Foreign aid in general has failed to promote economic growth. In William
Easterly’s article entitled “The Cartel of Good Intentions,” he lays out quite clearly the
results: from 1970 to 1998, aid as a percentage of GDP for African countries increased
from around 6% to 17% while GDP growth per capita decreased from 1.75% to around
0% (45). And yet, good intentioned aid proponents continually call for more aid to fund
programs that don’t work. “World Bank President Robert McNamara called for a
doubling of aid in 1973. The call for doubling was repeated at the World Bank in its
1990 ‘World Development Report.’ Not to be outdone, current World Bank President
James Wolfensohn is now advocating a doubling of aid” (Easterly 44).
Economist Jeffrey Sachs states that in relation to other countries such as Norway,
which gives .92% of its gross national income to foreign aid, the U.S only gives .15%
(87). He argues that because the U.S. could give more, it should. He fails to mention that
the U.S has the highest GNI in the world (World Bank), roughly 35 times the size of
Norway’s. He also fails to mention that Norway benefits from the high tax rates of a
socialist economy and the ease of raising money on a smaller scale, but stats aside, the
Millennium Villages that Sachs raised funds for didn’t fare better than the rest of Africa
even though an initial study favored them over control villages. An evaluation of Jeffrey
Sachs’ Millennium Villages by The Economist found that “at roughly the same time as the
Lancet study appeared saying that child mortality had risen in the control villages, a big
study by the World Bank found huge falls in child mortality all over Africa. The World
Bank study implies that either the record of the control villages’ experience was wrong
(because it was distorted by peoples’ memories) or it was atypical” (J.P.).

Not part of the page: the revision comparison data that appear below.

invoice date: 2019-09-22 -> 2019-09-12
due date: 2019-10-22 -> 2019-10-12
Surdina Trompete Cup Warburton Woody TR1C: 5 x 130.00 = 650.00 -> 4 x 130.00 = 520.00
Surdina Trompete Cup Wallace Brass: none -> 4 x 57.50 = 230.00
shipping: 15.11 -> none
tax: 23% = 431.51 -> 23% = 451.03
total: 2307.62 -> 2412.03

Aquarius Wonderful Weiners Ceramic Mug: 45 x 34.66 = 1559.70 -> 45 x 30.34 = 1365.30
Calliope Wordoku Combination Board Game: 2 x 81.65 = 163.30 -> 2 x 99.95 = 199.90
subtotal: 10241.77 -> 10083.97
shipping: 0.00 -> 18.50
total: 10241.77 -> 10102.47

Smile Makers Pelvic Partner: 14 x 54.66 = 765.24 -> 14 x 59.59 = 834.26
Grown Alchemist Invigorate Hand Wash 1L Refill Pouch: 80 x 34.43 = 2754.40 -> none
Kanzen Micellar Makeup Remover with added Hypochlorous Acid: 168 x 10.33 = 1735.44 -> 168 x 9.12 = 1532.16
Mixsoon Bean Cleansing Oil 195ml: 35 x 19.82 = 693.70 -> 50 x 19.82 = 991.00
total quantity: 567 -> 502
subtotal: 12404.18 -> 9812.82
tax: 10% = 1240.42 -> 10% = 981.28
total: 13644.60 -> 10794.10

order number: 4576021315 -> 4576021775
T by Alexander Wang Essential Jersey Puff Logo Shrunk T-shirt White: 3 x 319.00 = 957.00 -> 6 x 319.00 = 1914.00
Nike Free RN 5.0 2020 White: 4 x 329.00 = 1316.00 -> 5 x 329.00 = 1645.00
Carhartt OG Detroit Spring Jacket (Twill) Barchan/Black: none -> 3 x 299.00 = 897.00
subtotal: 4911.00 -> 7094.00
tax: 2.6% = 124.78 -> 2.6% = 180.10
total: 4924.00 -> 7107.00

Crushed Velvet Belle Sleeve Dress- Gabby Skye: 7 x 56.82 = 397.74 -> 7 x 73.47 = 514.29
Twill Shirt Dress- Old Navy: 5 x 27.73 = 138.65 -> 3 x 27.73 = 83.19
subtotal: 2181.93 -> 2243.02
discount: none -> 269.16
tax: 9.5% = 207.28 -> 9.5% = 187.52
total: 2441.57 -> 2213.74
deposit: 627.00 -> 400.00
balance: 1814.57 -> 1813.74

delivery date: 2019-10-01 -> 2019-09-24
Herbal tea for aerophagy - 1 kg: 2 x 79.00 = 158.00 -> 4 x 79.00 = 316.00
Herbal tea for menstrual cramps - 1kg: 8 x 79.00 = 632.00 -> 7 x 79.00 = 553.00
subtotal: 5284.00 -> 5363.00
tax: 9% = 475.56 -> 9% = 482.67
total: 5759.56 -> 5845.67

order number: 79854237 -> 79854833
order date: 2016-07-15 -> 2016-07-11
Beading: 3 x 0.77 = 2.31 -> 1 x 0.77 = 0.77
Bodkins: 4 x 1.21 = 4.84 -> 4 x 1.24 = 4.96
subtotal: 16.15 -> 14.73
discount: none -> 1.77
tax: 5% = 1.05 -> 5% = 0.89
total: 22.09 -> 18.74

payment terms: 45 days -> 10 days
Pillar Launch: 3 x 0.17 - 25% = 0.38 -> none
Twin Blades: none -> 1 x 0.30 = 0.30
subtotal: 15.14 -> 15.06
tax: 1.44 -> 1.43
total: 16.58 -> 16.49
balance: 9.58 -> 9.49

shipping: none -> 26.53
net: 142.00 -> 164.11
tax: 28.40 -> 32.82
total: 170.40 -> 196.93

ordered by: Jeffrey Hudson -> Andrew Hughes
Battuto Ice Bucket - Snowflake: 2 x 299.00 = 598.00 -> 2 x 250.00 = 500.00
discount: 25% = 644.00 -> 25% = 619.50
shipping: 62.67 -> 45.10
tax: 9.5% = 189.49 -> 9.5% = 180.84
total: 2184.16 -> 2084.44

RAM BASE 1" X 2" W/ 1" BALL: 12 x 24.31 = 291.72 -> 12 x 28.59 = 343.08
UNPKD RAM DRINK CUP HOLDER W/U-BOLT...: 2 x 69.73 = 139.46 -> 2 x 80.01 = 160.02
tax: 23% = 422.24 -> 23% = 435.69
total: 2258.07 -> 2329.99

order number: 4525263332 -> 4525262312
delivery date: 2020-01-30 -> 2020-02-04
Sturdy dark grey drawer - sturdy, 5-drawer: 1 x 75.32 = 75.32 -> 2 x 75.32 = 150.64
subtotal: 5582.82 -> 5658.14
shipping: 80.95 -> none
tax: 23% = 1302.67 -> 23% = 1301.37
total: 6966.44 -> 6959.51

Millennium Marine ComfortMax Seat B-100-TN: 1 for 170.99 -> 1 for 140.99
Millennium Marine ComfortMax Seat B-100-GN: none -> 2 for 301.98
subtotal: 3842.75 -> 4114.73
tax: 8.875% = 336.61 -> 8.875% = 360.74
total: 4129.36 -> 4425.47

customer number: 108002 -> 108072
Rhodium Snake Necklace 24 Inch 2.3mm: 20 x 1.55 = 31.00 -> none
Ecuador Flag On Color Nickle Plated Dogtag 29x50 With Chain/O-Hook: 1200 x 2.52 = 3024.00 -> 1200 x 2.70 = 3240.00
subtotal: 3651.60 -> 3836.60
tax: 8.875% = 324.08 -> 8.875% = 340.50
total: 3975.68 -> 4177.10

Why spend
more money on projects that don’t work?
Among many reasons for its failure, foreign aid attempts to accomplish too much:
the United Nations’ Monterrey Consensus lays out 73 different foreign aid
recommendations, and the Millennium Declaration adds 8 goals such as “eradicate
extreme poverty and hunger,” “achieve universal primary education,” “reduce child
mortality,” and “combat HIV/AIDS, malaria, and other diseases” (Easterly 47). In
addition to being overly ambitious, it conducts redundant operations. “A team from the
U.S. Agency for International Development produced a report on corruption in Uganda
in 2001, unaware that British analysts had produced a report on the same topic six
months earlier. The Tanzanian government churns out more than 2,400 reports annually
for its various donors, who send the poor country some 1,000 missions each year”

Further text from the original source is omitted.